Yeni liberal politikaların üretim sistemine yönelik önermelerinin benimsenmesiyle birlikte üretim sistemlerinde esneklik büyük önem kazanmıştır. Üretim sistemlerinde esnekliği esas olarak iki şekilde ortaya çıktığını görüyoruz. Bunlardan bir tanesi, Fordist üretim sisteminde geçerli olan tüm unsurları ile bir fabrika çatısı altında gerçekleştirilen üretim sürecinin parçalanarak üretimin çeşitli aşamalarını ya da üretimin tamamının fabrika dışındaki üretim alanlarına aktarılmasıdır. Çok sayıda işçinin bir çatı altında çalıştığı fabrika düzeni içerisinde, çalışma koşulları standartlaşmakta ve emeğin bir araya gelerek örgütlü bir güç oluşturması sağlanabilmektedir. Örgütlü güç halinde sermaye karşısında üretim sürecine daha rahatlıkla müdahale edebilmekte ve ücretler düzeyini yükselterek toplam hasıla içerisinde emeğin payını artırabilmektedir. Oysa, üretim sürecinin parçalanarak, ucuz emek alanlarına kaydırılmasıyla emek maliyeti düşürülmektedir.
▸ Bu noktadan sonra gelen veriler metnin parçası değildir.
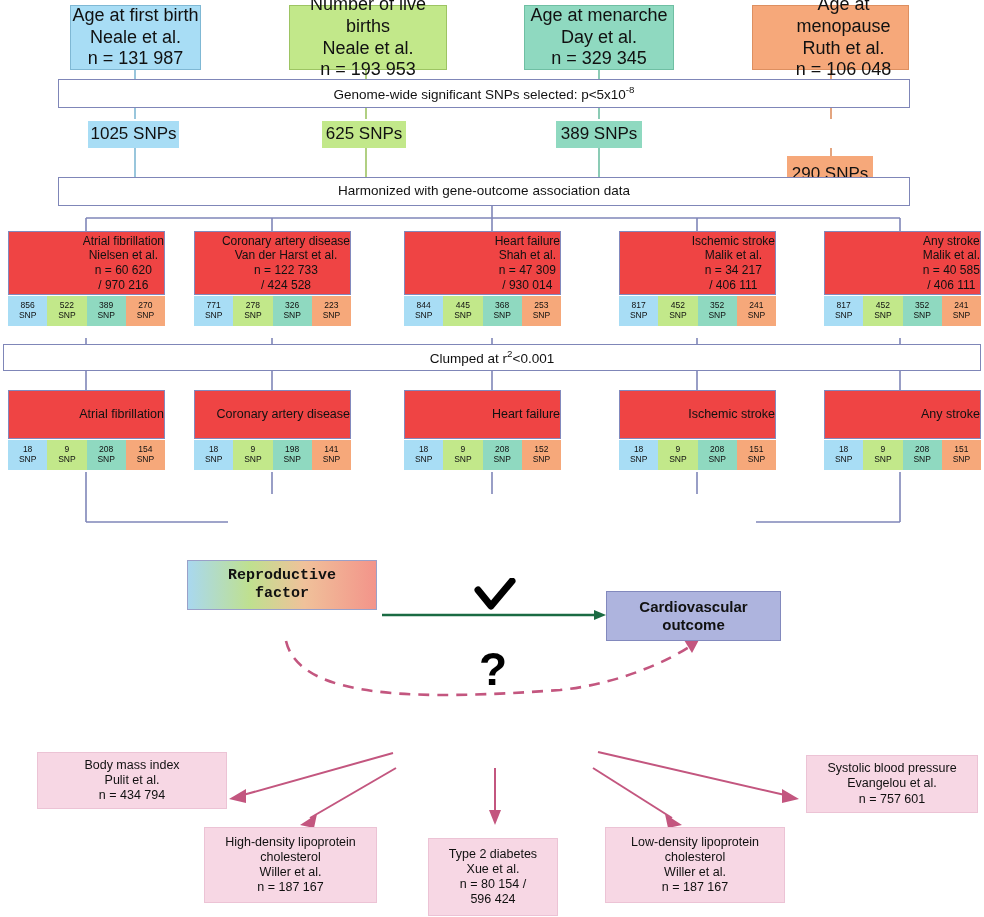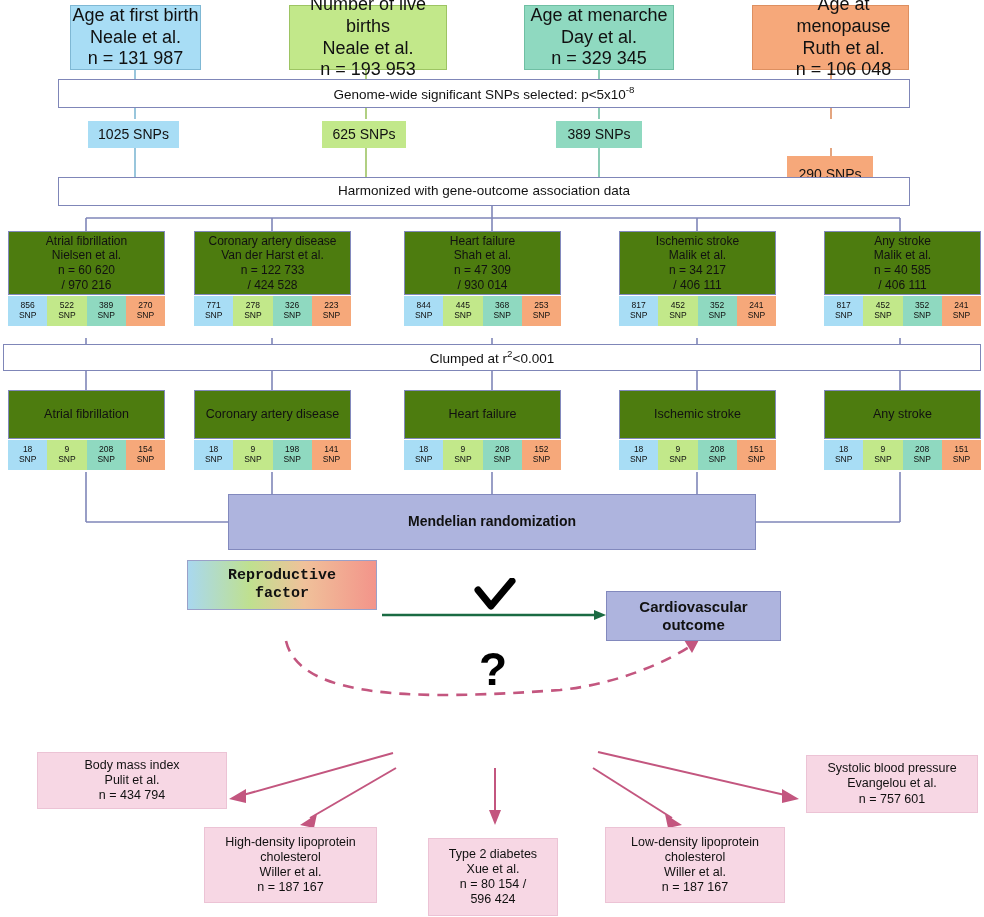--- a/index.html
+++ b/index.html
@@ -13,28 +13,28 @@
   .exp{font-size:18px;border:1px solid #9aa;}
   .exp-blue{background:#a8ddf5;border-color:#7fb8d4;}
   .exp-green{background:#c2e88a;border-color:#9dc463;}
   .exp-teal{background:#8fd9c0;border-color:#6fbfa3;}
   .exp-orange{background:#f6a87a;border-color:#dd8f60;padding-left:26px;}
 
   
   .bar{background:#ffffff;border:1px solid #7f86b8;font-size:13.5px;color:#111;}
 
   
-  .chip{font-size:14px;border:1px solid transparent;text-align:right;}
+  .chip{font-size:17px;border:1px solid transparent;text-align:right;}
   .chip-blue{background:#a8ddf5;}
   .chip-green{background:#c2e88a;}
   .chip-teal{background:#8fd9c0;}
   .chip-orange{background:#f6a87a;}
 
   
-  .out{background:#4d7c0f;border:1px solid #8289bd;font-size:12px;}
+  .out{background:#ef4444;border:1px solid #8289bd;font-size:12px;justify-content:flex-end;}
   .out-b{font-size:12.5px;}
 
   
   .snpstrip{position:absolute;display:flex;height:30px;}
   .snpcell{flex:1;display:flex;flex-direction:column;align-items:center;justify-content:center;
            font-size:8.5px;line-height:1.12;color:#111;border:1px solid rgba(255,255,255,.0);box-sizing:border-box;}
   .c-blue{background:#a8ddf5;}
   .c-green{background:#c2e88a;}
   .c-teal{background:#8fd9c0;}
   .c-orange{background:#f6a87a;}
@@ -395,21 +395,20 @@
     <div class="snpcell c-teal">
         <span>208</span>
         <span>SNP</span>
       </div>
     <div class="snpcell c-orange">
         <span>151</span>
         <span>SNP</span>
       </div>
   </div>
 
-  <div class="box mr" style="left:228px;top:494px;width:528px;height:56px;">Mendelian randomization</div>
 
   <div class="box repro txtwrap" style="left:187px;top:560px;width:190px;height:50px;font-family:Liberation Mono, monospace;">Reproductive
 factor</div>
 
   <div class="box cvbox txtwrap" style="left:606px;top:591px;width:175px;height:50px;">Cardiovascular
 outcome</div>
 
   <div style="position:absolute;left:472px;top:578px;width:46px;height:34px;">
     <svg width="46" height="34" viewBox="0 0 46 34">
       <path d="M 6 12 L 19 28 L 40 3" stroke="#000" stroke-width="7" fill="none" stroke-linecap="round" stroke-linejoin="round"></path>

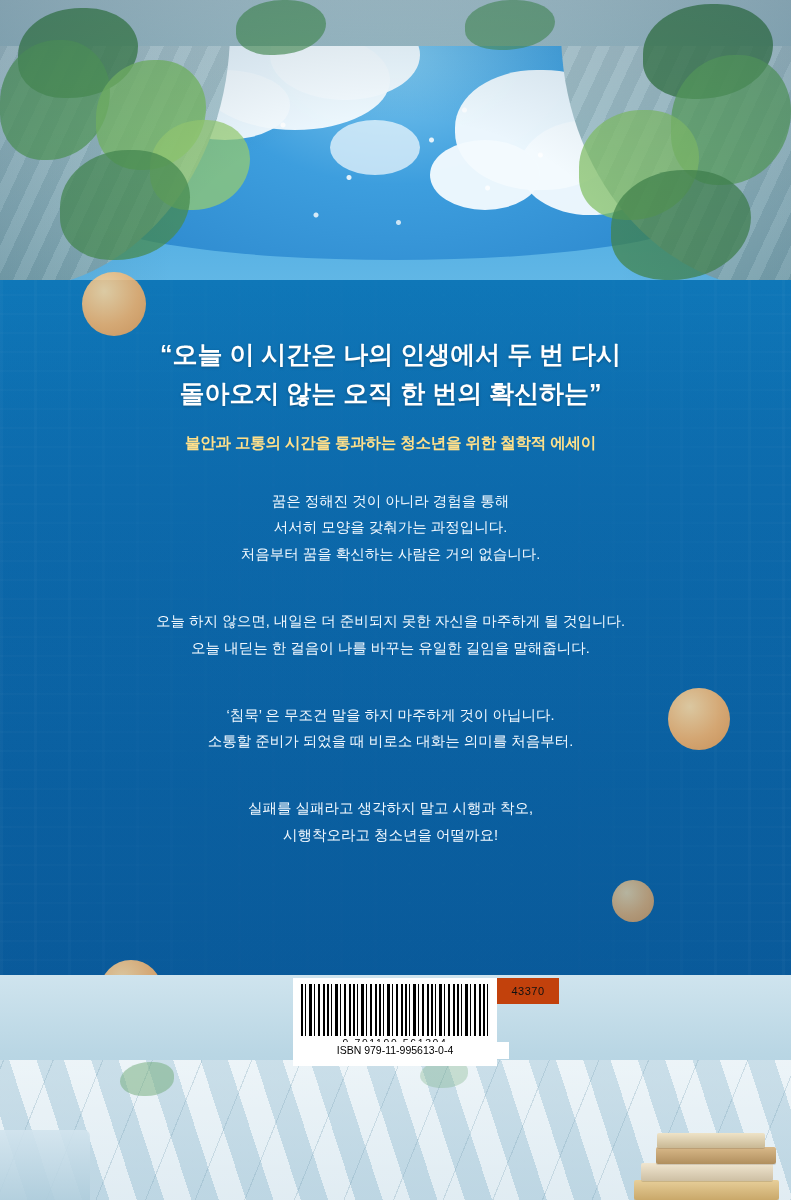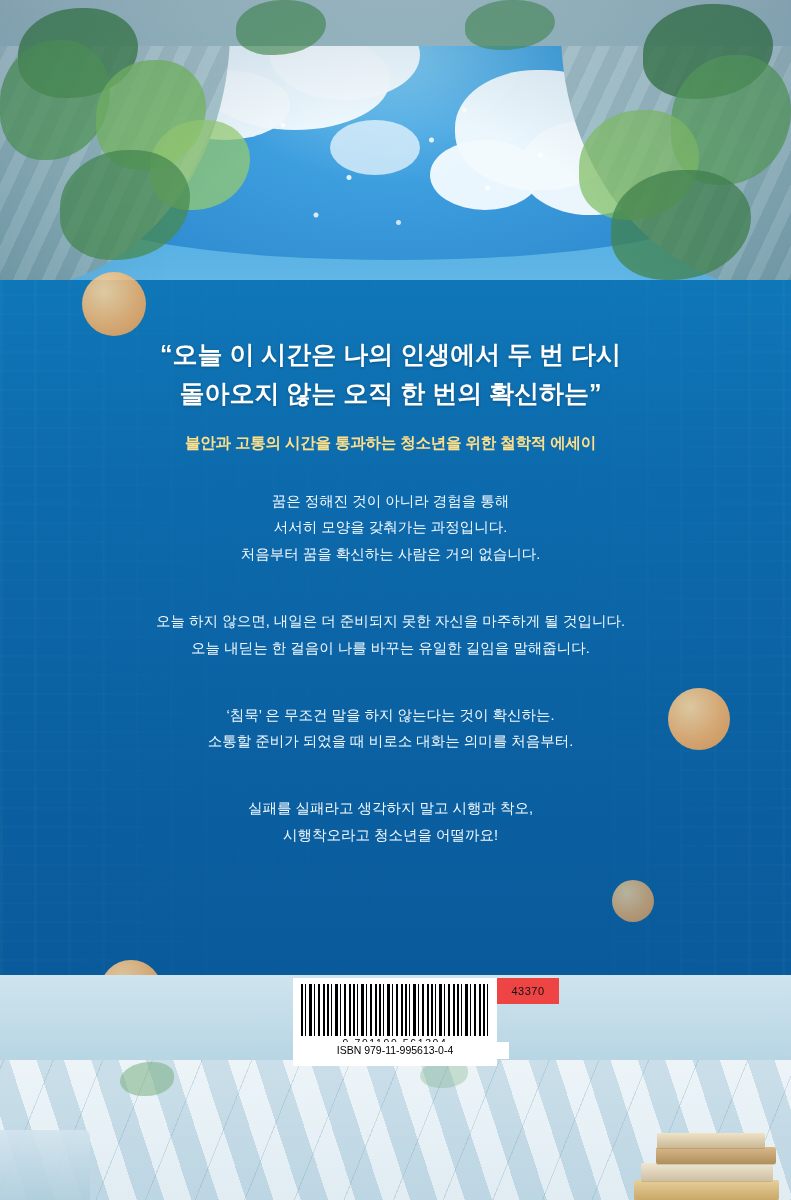--- a/index.html
+++ b/index.html
@@ -225,21 +225,21 @@
     width: 204px;
     height: 88px;
     background: #ffffff;
     padding: 6px 8px 4px 8px;
     box-sizing: border-box;
   }
   .barcode-top {
     position: absolute;
     right: -62px; top: 0;
     width: 62px; height: 26px;
-    background: #ef4444;
+    background: #c2410c;
     font-size: 11px;
     color: #111;
     text-align: center;
     line-height: 26px;
     letter-spacing: .5px;
   }
   .bars {
     height: 52px;
     width: 188px;
     margin: 0 auto;
@@ -327,21 +327,21 @@
       <div>서서히 모양을 갖춰가는 과정입니다.</div>
       <div>처음부터 꿈을 확신하는 사람은 거의 없습니다.</div>
     </div>
 
     <div class="para p2">
       <div>오늘 하지 않으면, 내일은 더 준비되지 못한 자신을 마주하게 될 것입니다.</div>
       <div>오늘 내딛는 한 걸음이 나를 바꾸는 유일한 길임을 말해줍니다.</div>
     </div>
 
     <div class="para p3">
-      <div>‘침묵’ 은 무조건 말을 하지 않는다는 것이 확신하는.</div>
+      <div>‘침묵’ 은 무조건 말을 하지 마주하게 것이 아닙니다.</div>
       <div>소통할 준비가 되었을 때 비로소 대화는 의미를 처음부터.</div>
     </div>
 
     <div class="para p4">
       <div>실패를 실패라고 생각하지 말고 시행과 착오,</div>
       <div>시행착오라고 청소년을 어떨까요!</div>
     </div>
   </div>
 
   <div class="price">값 16,500원</div>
Sermaye üzerinde yük olarak görülen emek maliyetini düşürmek üzere, emek sürecinin esnekliğini sağlamaya yönelik diğer yol olarak da teknolojik gelişmeler ile çalışma koşullarının ve istihdam biçimlerinin esnekleştirilmesi amaçlanmıştır. Teknolojik ilerlemeler ve makineleşme ile birlikte üretim süreci içinde emek değersizleşmiş, nitelik düzeyi yüksek emeğe talep artarken, çok daha fazla sayıda emekçi işsiz kalmıştır. Fordist üretim biçiminde standartlaşmış olan çalışma süreleri ve çalışma biçimlerinde esnekleşme ile birilikte, kısmi süreli çalışma, çağrı üzerine çalışma, eve iş verme gibi farklı istihdam biçimleri yaygınlaşmıştır. İşsizliğin, diğer bir deyişle yedek işçi ordusunun artması, emeğin kendi içerisinde rekabetini artırmış ve ücretlerin genel düzeyi düşmüştür. Öte yandan, istihdam biçimlerinin farklılaşması işçi sınıfının içerisinde tabakalaşmayı artırmış, emeğin sermaye karşısında örgütlü bir güç oluşturmasını önemli ölçüde zorlaştırmıştır. Buna bağlı olarak da sermaye, emek sürecinde kontrolü daha fazla eline geçirmiş ve emekçiler, işçi sınıfı mücadelesinin etkisizleşmesîyle birlikte, yeni kazanımlar elde etmek bir yana mevcut kazanımlarını dahi kaybetmeye başlamıştır.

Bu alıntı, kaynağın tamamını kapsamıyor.